Modification records
---------------
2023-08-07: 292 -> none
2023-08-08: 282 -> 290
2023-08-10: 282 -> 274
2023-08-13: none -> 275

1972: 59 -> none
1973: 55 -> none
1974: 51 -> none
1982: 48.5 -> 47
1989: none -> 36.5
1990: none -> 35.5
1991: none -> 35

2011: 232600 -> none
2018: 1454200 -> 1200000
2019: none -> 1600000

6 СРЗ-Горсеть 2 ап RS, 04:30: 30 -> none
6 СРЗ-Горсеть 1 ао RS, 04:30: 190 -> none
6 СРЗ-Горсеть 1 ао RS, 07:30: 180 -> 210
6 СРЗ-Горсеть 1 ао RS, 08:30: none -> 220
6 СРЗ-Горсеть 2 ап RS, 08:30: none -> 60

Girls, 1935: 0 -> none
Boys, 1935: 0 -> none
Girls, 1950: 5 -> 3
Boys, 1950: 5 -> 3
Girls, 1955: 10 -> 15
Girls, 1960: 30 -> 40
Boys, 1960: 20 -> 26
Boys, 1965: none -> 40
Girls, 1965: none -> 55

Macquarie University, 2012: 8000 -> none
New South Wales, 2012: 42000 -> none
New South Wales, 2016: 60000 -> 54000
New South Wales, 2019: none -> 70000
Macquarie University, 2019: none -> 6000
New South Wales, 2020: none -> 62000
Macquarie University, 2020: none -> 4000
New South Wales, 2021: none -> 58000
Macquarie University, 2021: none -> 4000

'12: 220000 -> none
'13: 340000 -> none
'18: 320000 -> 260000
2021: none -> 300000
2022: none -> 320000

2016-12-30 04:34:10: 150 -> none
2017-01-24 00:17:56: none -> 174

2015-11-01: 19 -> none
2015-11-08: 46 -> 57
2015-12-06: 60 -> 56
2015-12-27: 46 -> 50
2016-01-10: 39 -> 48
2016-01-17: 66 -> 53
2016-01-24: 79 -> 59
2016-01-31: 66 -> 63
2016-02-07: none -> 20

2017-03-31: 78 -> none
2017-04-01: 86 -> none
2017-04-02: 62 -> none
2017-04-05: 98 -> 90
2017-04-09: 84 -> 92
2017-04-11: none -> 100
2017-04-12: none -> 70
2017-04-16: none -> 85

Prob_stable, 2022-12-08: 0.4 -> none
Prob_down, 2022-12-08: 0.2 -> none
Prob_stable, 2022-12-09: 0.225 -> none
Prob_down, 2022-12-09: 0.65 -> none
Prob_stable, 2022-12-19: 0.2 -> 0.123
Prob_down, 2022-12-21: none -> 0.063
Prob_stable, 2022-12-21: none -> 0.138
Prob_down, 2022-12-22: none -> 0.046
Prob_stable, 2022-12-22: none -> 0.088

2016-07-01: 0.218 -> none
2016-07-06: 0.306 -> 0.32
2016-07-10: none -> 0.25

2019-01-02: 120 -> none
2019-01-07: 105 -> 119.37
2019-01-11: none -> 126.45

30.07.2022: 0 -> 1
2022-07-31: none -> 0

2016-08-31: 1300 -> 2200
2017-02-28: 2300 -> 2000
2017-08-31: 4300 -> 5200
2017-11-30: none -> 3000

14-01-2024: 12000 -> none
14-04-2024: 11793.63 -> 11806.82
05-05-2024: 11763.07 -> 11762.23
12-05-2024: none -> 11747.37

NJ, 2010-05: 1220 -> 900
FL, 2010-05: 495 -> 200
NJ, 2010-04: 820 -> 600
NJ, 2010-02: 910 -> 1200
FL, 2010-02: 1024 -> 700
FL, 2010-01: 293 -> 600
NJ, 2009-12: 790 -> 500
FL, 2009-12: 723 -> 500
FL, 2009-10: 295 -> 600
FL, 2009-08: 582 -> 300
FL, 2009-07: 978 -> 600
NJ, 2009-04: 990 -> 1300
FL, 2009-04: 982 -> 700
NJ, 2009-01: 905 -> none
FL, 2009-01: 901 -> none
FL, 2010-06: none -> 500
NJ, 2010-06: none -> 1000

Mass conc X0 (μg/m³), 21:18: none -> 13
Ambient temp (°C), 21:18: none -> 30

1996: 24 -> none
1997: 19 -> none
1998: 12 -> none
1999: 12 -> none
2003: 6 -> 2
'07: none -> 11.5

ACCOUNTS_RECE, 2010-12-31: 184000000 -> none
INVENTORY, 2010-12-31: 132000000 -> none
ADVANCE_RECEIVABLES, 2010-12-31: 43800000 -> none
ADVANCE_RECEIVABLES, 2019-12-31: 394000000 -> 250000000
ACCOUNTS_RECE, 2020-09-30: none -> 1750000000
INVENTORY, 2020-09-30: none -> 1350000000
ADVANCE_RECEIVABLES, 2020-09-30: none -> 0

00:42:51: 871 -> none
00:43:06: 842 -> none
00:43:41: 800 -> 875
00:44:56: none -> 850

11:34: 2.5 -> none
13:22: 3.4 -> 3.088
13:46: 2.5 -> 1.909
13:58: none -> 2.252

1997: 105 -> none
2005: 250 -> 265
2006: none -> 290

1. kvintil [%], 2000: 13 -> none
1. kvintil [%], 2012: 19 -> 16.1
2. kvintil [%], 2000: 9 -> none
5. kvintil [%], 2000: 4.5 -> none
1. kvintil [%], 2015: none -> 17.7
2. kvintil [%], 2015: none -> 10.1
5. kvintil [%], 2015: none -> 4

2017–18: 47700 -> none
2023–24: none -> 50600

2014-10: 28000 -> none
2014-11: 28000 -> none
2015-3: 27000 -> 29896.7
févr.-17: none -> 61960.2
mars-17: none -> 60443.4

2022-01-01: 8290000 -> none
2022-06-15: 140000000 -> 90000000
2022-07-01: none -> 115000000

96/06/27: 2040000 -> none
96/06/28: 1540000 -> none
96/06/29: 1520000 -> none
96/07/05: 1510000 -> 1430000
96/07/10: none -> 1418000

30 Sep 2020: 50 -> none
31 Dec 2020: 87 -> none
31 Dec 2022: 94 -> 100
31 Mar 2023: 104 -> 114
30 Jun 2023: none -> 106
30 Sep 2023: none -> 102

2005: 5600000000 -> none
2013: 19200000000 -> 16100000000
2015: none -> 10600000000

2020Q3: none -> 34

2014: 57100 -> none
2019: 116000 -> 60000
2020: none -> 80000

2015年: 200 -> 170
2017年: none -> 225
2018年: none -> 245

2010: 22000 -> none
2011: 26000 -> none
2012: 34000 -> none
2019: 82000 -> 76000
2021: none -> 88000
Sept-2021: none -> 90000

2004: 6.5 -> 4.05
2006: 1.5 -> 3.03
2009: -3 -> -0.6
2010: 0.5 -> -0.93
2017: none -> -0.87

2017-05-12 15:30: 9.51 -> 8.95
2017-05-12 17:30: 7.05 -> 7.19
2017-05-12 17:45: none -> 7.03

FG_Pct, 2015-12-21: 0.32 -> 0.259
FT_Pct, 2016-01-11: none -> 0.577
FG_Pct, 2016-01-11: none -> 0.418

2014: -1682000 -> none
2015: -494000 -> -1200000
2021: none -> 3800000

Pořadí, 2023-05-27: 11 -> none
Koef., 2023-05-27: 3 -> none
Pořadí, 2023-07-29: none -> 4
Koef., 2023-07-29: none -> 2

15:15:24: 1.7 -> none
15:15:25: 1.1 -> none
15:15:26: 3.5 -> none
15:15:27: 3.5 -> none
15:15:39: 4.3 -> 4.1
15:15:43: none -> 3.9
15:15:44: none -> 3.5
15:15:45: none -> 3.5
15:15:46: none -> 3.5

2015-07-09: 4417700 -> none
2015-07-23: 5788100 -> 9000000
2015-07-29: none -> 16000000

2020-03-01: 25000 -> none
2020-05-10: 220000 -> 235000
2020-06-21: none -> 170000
---------------
→ Task: Each line of the data that holds "Wales" should be reported.

→ Written reply:
New South Wales, 2012: 42000 -> none
New South Wales, 2016: 60000 -> 54000
New South Wales, 2019: none -> 70000
New South Wales, 2020: none -> 62000
New South Wales, 2021: none -> 58000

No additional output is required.